EXCERPTED RECORDS: Begin
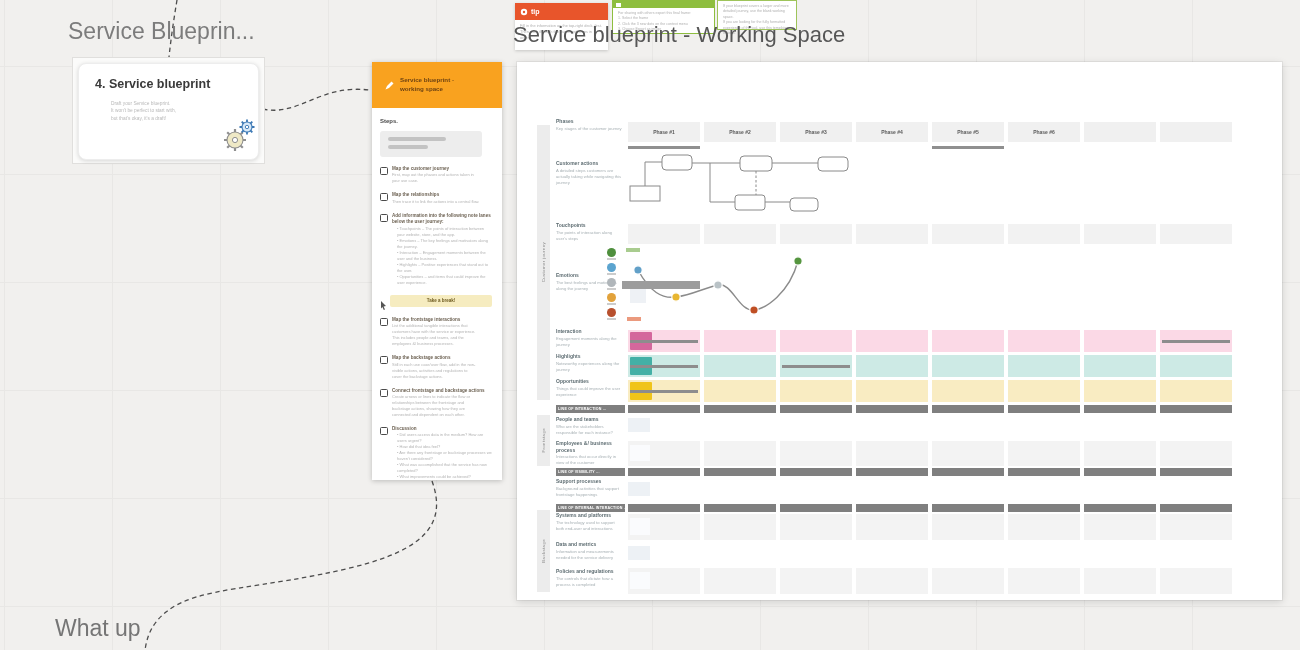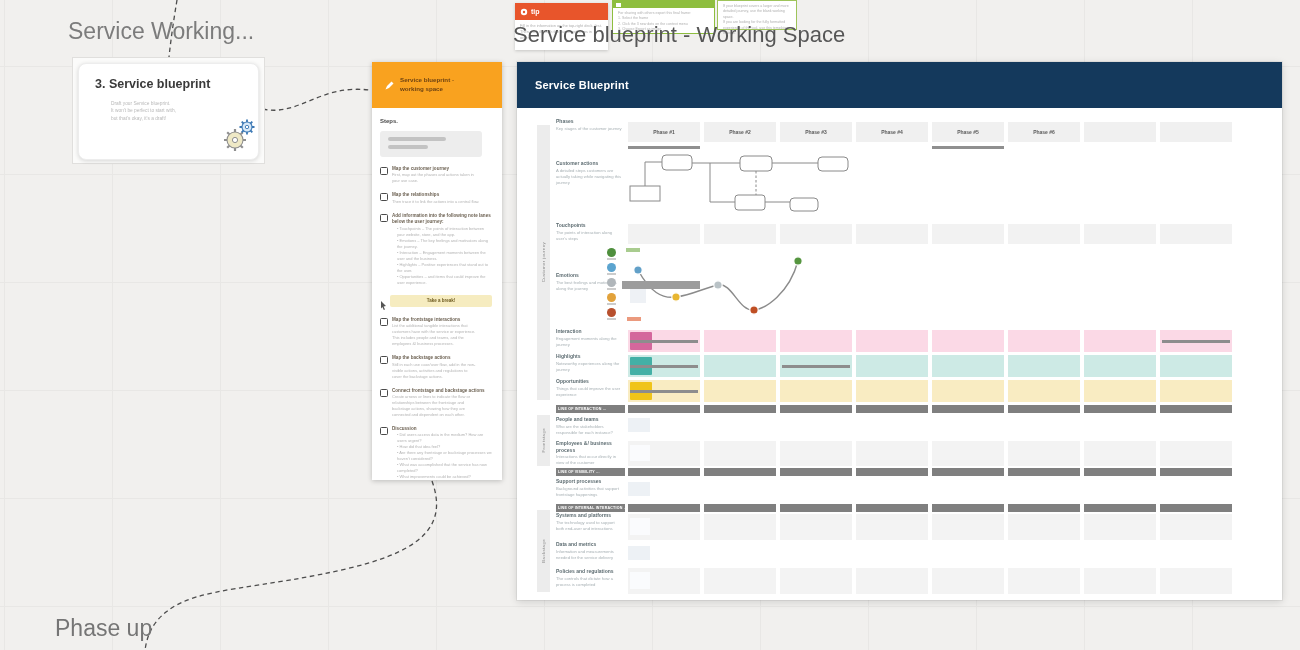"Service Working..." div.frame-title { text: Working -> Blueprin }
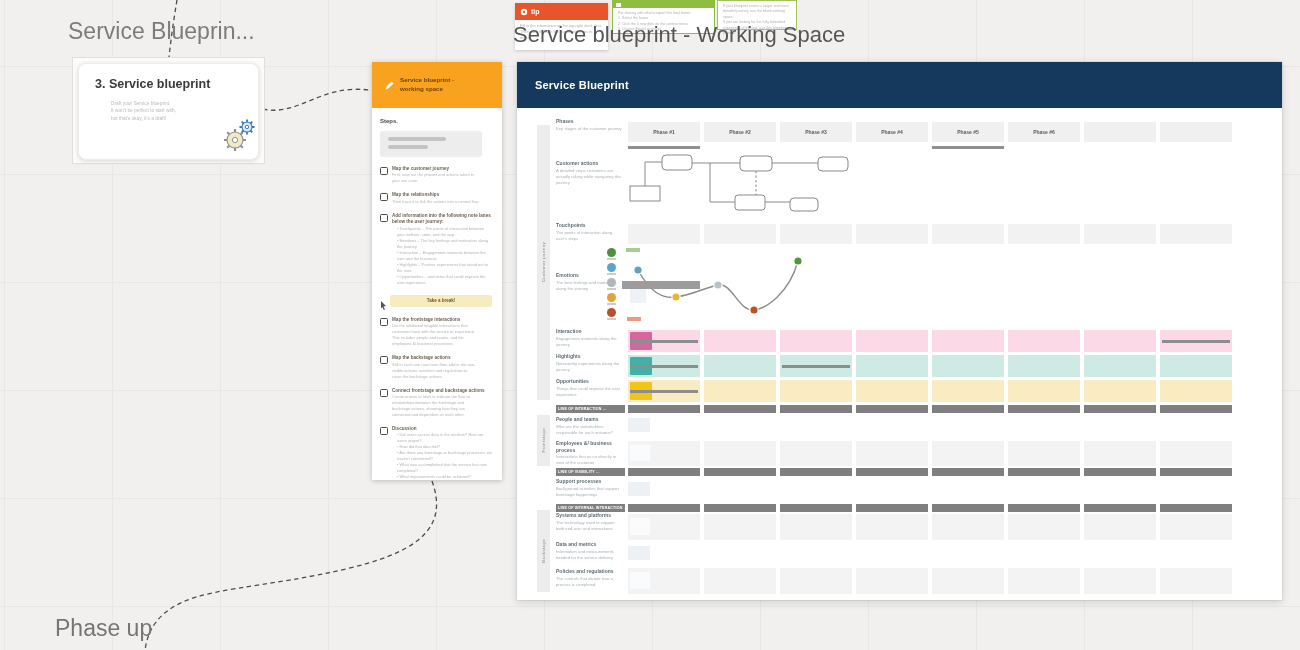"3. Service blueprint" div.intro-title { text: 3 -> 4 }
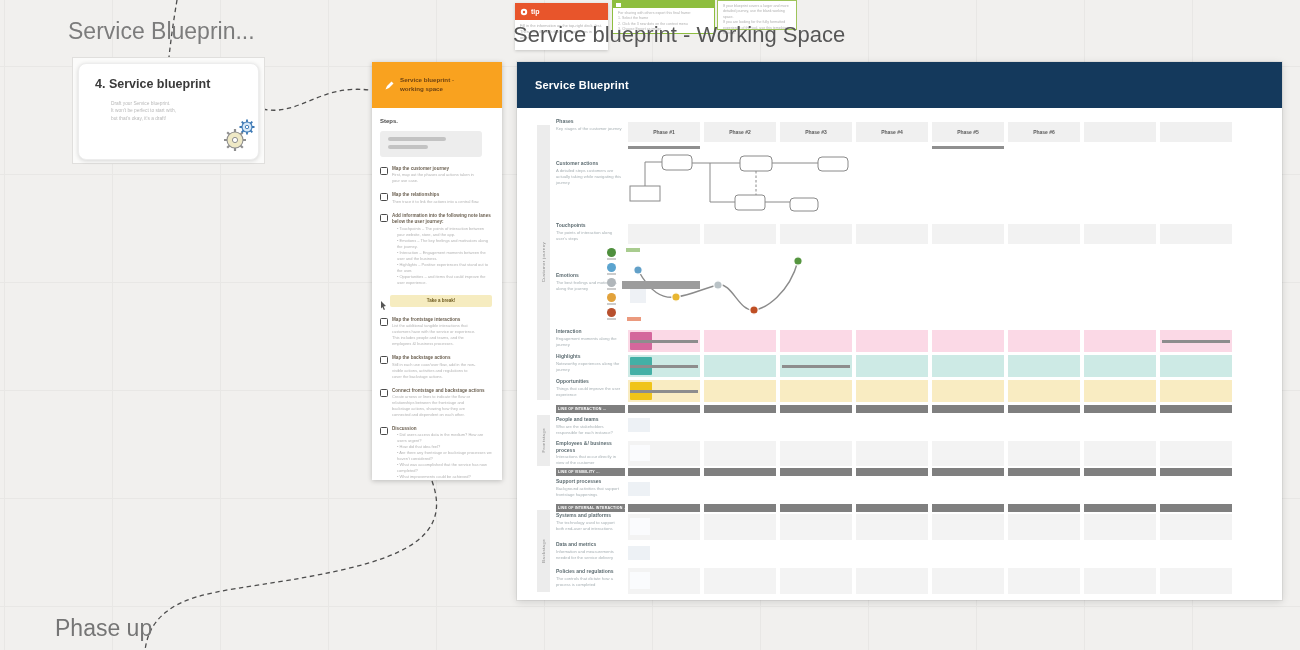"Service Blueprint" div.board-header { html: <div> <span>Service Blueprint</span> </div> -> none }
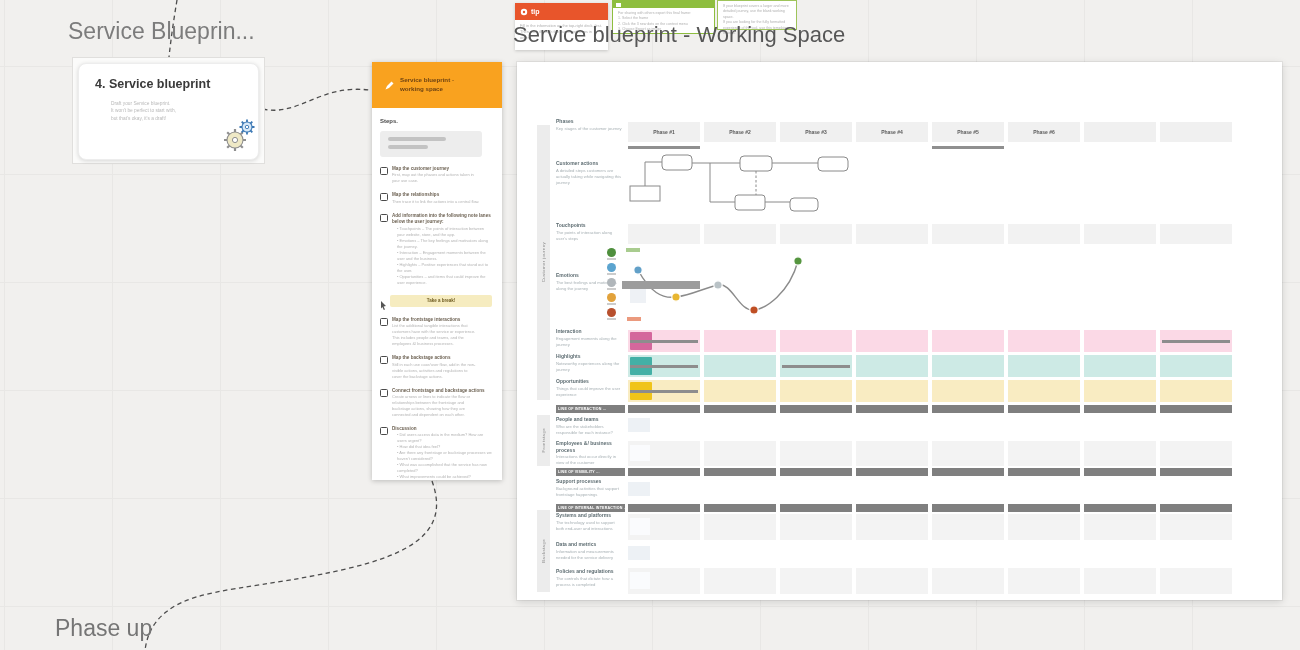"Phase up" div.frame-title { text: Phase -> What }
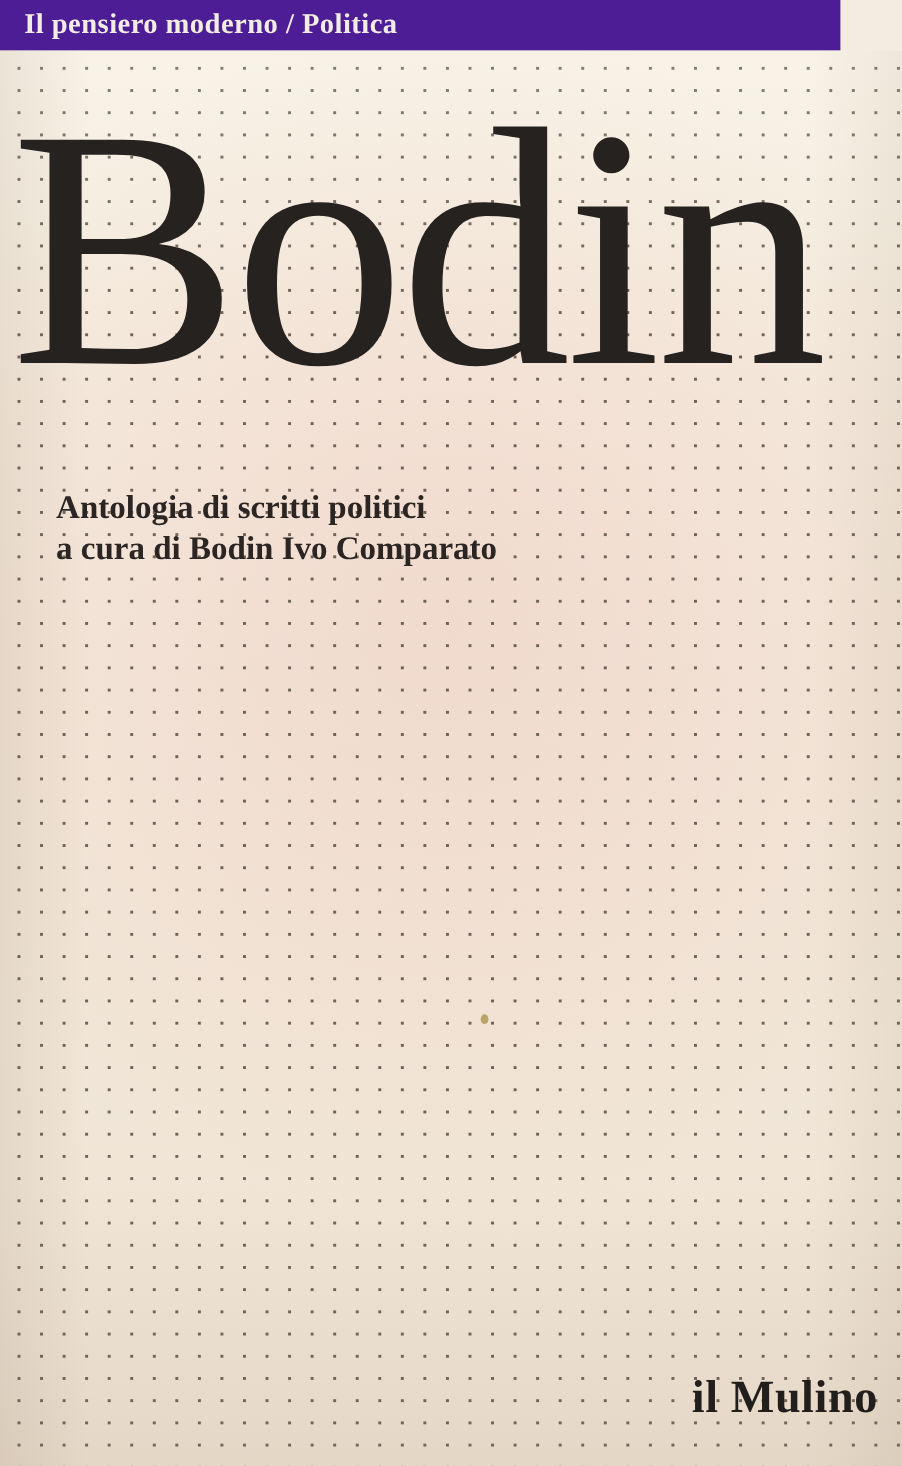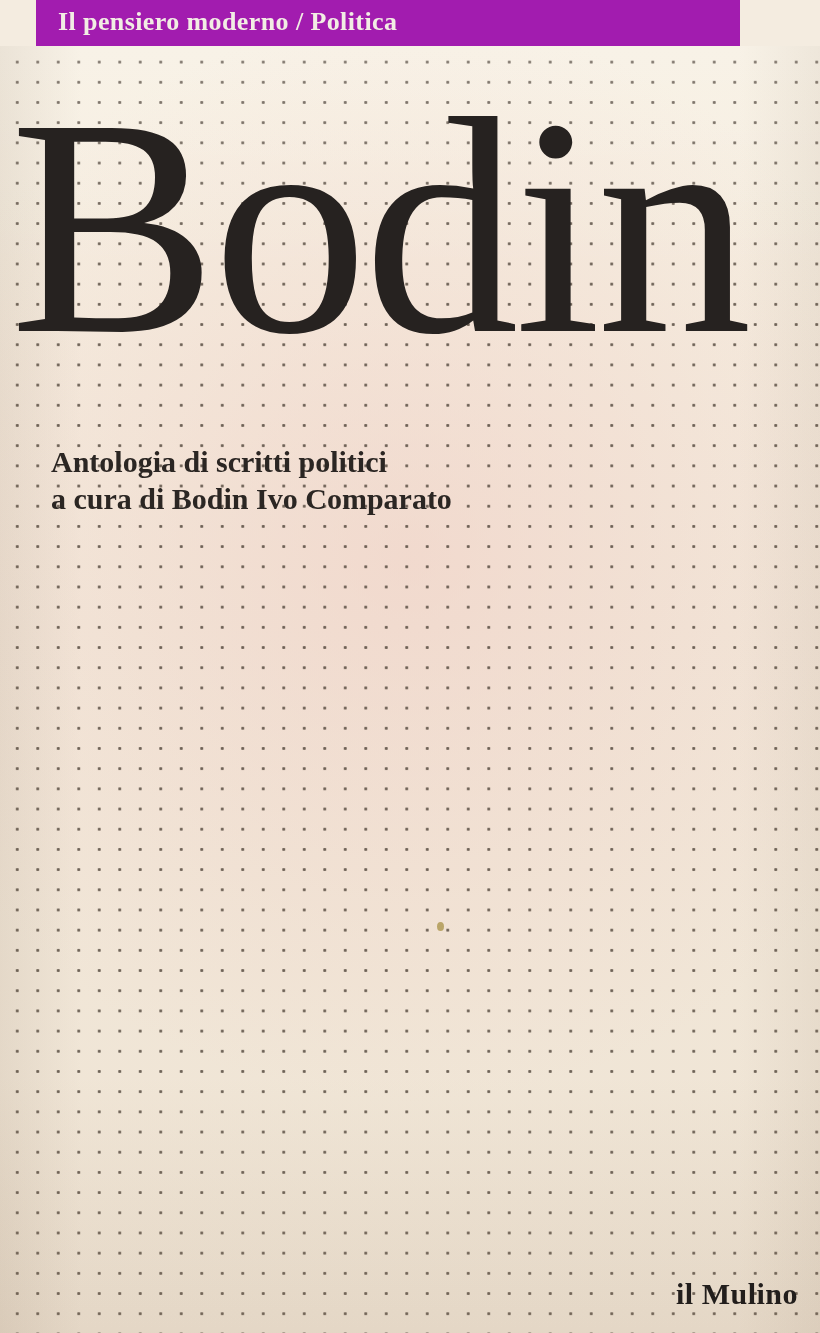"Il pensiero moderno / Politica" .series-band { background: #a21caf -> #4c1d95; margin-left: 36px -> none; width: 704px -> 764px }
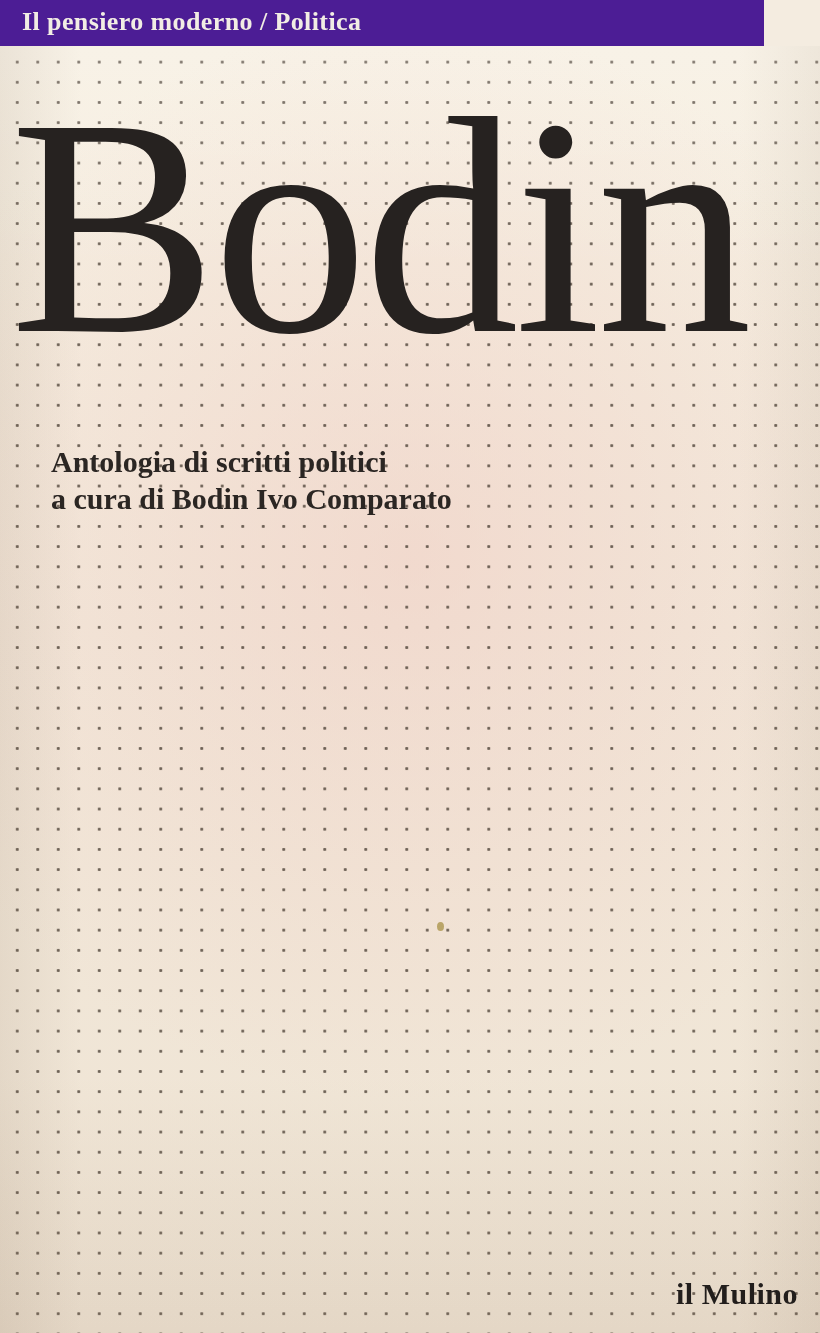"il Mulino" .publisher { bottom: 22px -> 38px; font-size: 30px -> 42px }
EXCERPTED RECORDS: End
Retype the records verbatim, but not their images.

- EXERCISE RESULT -
"Service Working..." div.frame-title { text: Working -> Blueprin }
"3. Service blueprint" div.intro-title { text: 3 -> 4 }
"Service Blueprint" div.board-header { html: <div> <span>Service Blueprint</span> </div> -> none }
"Phase up" div.frame-title { text: Phase -> What }
"Il pensiero moderno / Politica" .series-band { background: #a21caf -> #4c1d95; margin-left: 36px -> none; width: 704px -> 764px }
"il Mulino" .publisher { bottom: 22px -> 38px; font-size: 30px -> 42px }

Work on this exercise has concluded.